さらに、LoadRunnerのインストール手順やテスト環境の準備では、単にツールをインストールするだけではなく、適切な環境構築や監視体制の整備が不可欠であることを述べました。ControllerやLoad Generator同士の通信確認、テストデータ管理、環境初期化の手順など、実務で必要になる準備項目について丁寧に解説しました。
シナリオ作成に関するセクションでは、仮想ユーザーやトランザクション、シンクタイム、パラメータ化、コリレーションなど、負荷テストを現実に近づけるための重要な要素について説明しました。適切に設計されたシナリオは、正確な性能評価に直結するため、手順の理解だけでなく「なぜ必要なのか」を意識しながら作成することの重要性を示しました。

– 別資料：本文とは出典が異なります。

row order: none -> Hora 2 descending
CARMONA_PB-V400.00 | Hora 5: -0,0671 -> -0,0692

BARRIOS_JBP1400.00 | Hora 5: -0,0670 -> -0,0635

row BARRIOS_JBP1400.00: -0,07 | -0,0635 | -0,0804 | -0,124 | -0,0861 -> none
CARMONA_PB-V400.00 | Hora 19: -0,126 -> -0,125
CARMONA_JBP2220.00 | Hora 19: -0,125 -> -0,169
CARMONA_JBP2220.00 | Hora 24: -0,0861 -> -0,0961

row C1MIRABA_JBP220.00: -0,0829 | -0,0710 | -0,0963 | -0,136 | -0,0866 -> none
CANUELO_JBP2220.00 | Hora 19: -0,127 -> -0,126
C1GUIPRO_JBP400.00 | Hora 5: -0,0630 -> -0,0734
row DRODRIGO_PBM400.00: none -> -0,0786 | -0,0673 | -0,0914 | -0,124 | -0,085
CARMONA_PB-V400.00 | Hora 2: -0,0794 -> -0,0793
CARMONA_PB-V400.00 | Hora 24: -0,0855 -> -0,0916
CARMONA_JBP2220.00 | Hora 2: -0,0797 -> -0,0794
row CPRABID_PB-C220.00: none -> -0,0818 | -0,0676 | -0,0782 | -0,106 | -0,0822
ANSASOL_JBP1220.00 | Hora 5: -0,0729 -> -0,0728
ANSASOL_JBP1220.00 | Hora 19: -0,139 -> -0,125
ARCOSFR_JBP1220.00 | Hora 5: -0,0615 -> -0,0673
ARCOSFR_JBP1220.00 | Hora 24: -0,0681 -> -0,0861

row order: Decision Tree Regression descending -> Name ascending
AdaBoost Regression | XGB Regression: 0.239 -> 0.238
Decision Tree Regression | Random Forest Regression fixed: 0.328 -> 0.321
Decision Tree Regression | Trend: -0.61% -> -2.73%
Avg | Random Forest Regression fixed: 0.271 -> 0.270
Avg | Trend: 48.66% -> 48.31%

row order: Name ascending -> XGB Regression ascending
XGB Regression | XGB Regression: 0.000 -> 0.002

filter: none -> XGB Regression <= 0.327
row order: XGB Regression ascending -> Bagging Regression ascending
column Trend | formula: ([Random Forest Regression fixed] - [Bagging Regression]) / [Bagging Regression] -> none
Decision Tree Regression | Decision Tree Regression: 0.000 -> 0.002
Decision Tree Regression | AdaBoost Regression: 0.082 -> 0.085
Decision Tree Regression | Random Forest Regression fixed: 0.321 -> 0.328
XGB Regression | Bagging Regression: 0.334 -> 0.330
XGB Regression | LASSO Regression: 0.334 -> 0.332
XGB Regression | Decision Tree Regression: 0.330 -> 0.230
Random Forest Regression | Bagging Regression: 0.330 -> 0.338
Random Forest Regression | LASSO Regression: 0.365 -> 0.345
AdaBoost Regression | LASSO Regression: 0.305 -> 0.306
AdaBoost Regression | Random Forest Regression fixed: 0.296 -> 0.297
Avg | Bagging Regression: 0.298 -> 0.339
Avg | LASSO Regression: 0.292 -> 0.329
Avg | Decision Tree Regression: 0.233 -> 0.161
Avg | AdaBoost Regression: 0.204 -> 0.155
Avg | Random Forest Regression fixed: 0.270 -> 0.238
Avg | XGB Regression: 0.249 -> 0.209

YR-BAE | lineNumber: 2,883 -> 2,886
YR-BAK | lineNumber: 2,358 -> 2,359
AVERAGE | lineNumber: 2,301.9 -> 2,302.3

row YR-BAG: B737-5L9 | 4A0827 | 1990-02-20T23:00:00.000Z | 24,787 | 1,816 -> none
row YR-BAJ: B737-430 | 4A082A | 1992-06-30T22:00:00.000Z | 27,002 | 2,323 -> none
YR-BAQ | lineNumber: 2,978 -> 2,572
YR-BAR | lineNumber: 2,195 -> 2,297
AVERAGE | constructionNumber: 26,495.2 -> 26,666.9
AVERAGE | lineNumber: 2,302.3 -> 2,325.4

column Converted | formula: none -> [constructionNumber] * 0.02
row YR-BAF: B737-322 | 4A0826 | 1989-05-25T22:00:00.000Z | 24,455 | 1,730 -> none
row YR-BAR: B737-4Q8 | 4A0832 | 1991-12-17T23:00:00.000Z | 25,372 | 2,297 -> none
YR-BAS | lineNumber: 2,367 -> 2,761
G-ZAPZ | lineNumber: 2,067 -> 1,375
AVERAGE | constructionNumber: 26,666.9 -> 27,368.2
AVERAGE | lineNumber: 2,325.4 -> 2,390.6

テスト実行の手順では、Controllerによるスケジュール設定、実行中の監視ポイント、Analysisによるグラフ確認など、負荷テストの全体フローを具体的に記述しました。特に、各指標がどのように性能低下の兆候を示すのか、どのような場面で異常値を確認すべきかといった実務的な視点を含めています。
また、結果分析では、レスポンス時間・TPS・エラー率・パーセンタイルなどの指標を組み合わせてボトルネックを特定する方法を詳しく説明しました。サーバーリソースやデータベースの遅延など、LoadRunnerだけでは見えない部分も含めて総合的に判断する必要性にも触れ、負荷テストの本質が「数字を読む力」であることを示しました。
最後に、チームでLoadRunnerを活用するための運用方法として、バージョン管理、命名規則、レポート共有、教育体制、CIとの連携など、ツールを継続的に活かすための仕組みづくりについて解説しました。負荷テストは一度の実行ではなく、継続的に改善していく活動であるため、チーム全体で共通の運用ルールを持つことが成功の鍵となります。